I have written on S.Z. v. D.Z., 2015 BCSC 2157 in two previous articles because of Justice Voith’s great mobility analysis. The purpose of this article is to explore his reasoning towards whether certain expenses qualify as special and extraordinary expenses under section 7 of the Child Support Guidelines.
The test essentially boils down to two issues, specifically,
- Does the expense qualify as an extraordinary expense?
- If so, what is the appropriate level of contribution from the person being asked to pay?
The first issue, whether an expense qualifies as extraordinary, has not surprisingly been the subject of a great deal of litigation.
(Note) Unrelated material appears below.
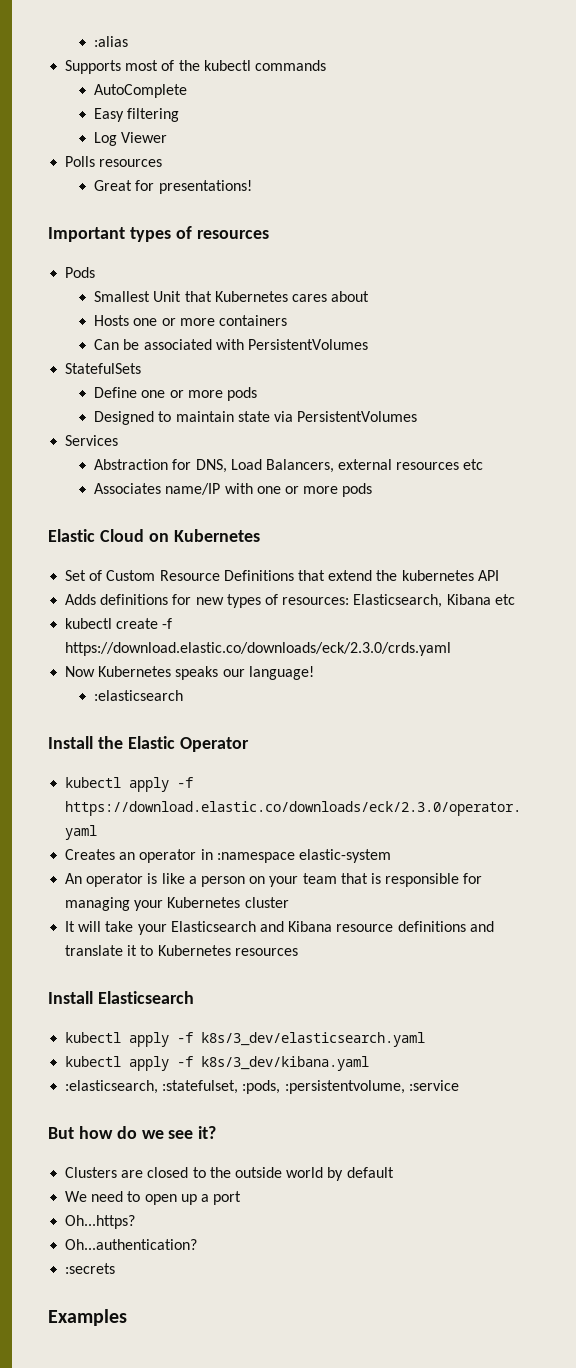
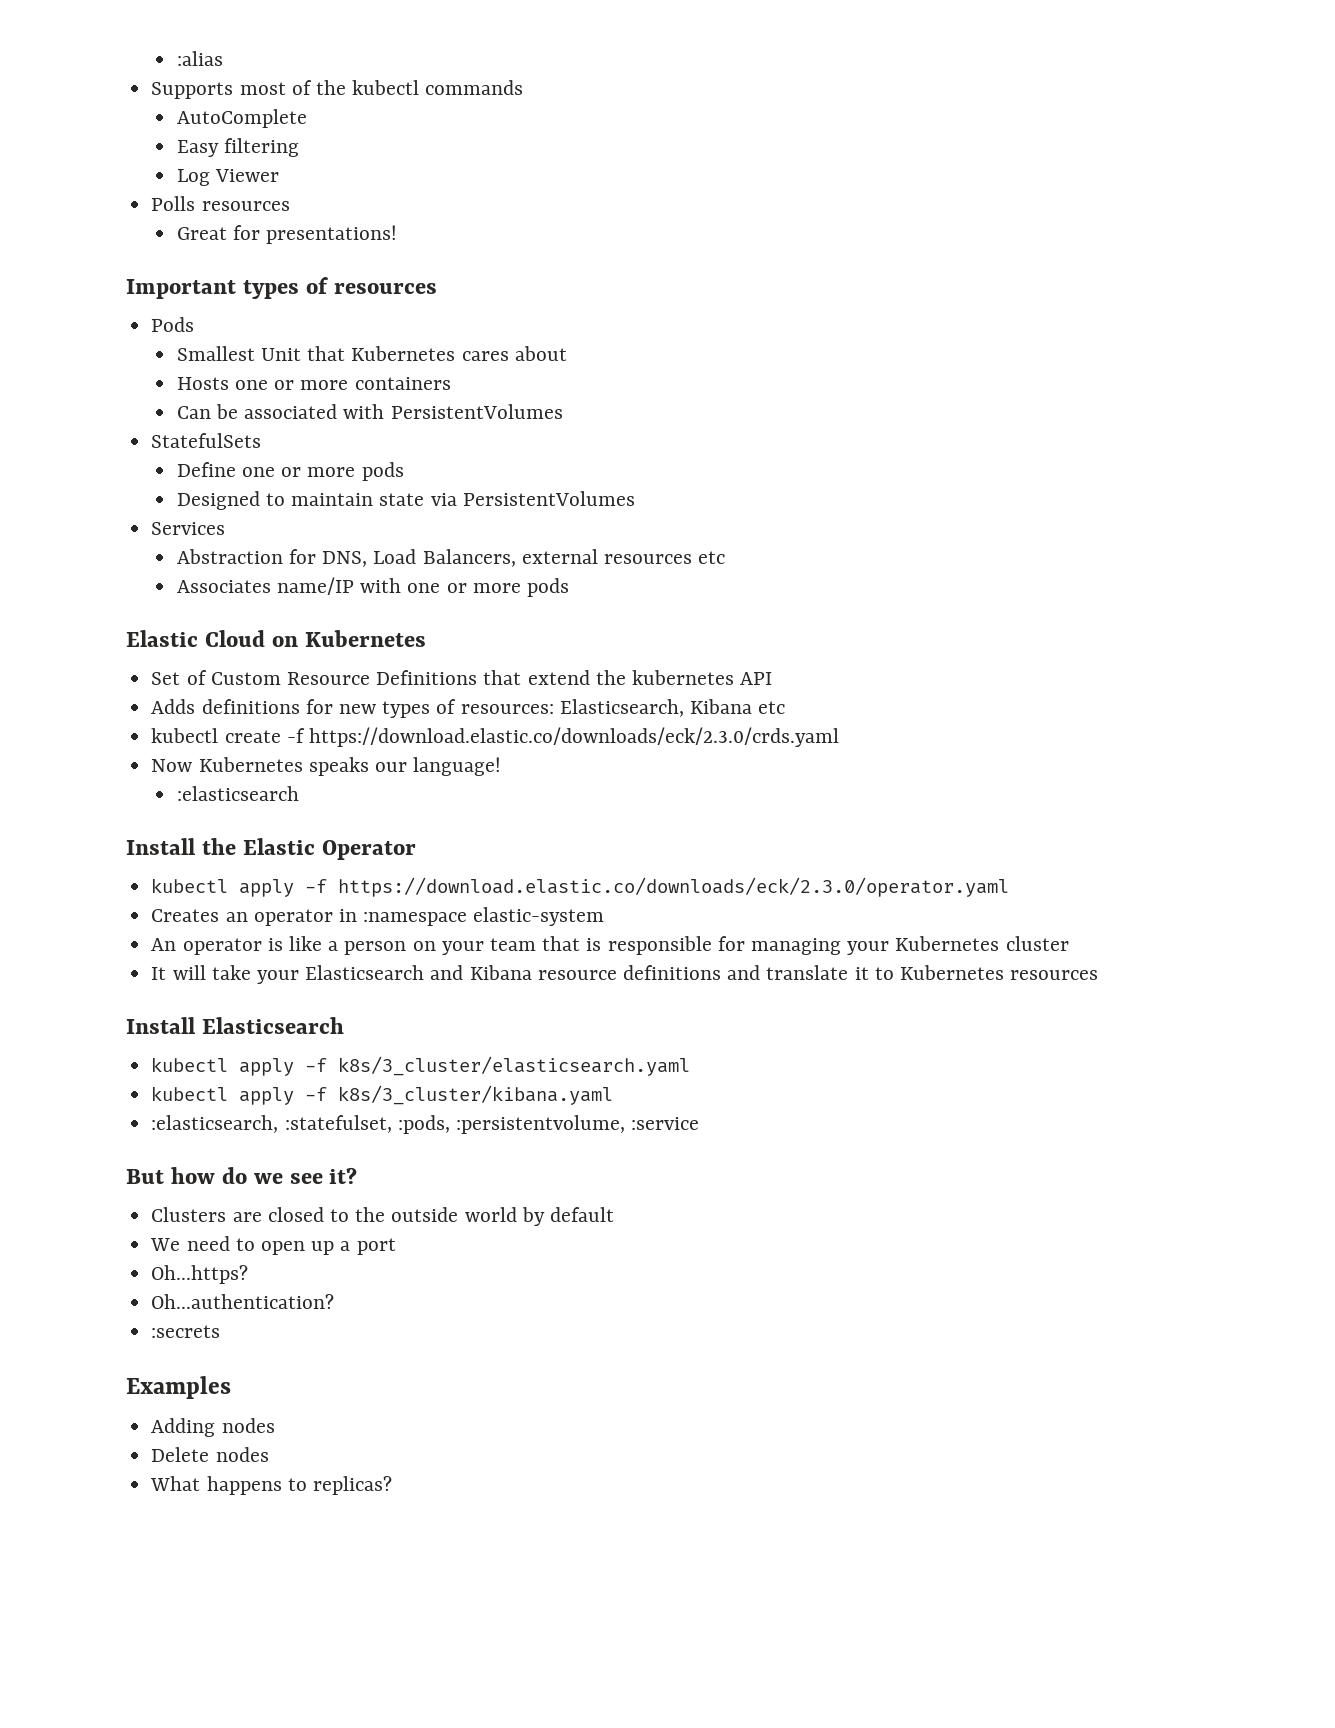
[201,1032,426,1047] [65,1056,370,1071] k8s/3_dev/elasticsearch.yaml // kubectl apply -f k8s/3_dev/kibana.yaml -> [338,1056,691,1076] [151,1085,614,1105] k8s/3_cluster/elasticsearch.yaml // kubectl apply -f k8s/3_cluster/kibana.yaml
(127, 1317) none -> [151,1418,275,1437] [151,1447,269,1462] [150,1476,392,1495] // Adding nodes // Delete nodes // What happens to replicas?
Justice Voith summarizes the general principles as follows:
- The section 7 (1) list is exhaustive; the expense does not qualify if it is not listed (Clarke v. Clarke, 2014 BCSC 824, Kase v. Bazinet, 2011 ONCJ 718).
- If the expense falls under section 7 (1) (d), educational programs, or (f), extracurricular activities, the claimant must prove the expense is “extraordinary”.
- “Extraordinary expenses”, for the purpose of (1)(d) and (f), is defined in section (1.1) as:
- (a) where the expense exceeds the claimant’s ability to pay; and
- (b) where (a) does not apply, a proportionality analysis of factors accounting for ability to pay and the nature and circumstances of the activity.
- If the expense is listed, it must be necessary and reasonable (Clarke v. Clarke, Yensen v. Yensen, 2003 BCSC 1372)
- “necessary” means in relation to the child’s best interests;
- “reasonable” means in relation to the combined financial means of the parents, and child where appropriate, and the family’s pre-separation spending patterns.
- “reasonable” must be assessed in the context of a particular family (Richter v. Richter, 2010 BCSC 1578)
- Spending extraordinary amounts of money on sports/activities just because a child is talented will not always be reasonable (Richter v. Richter).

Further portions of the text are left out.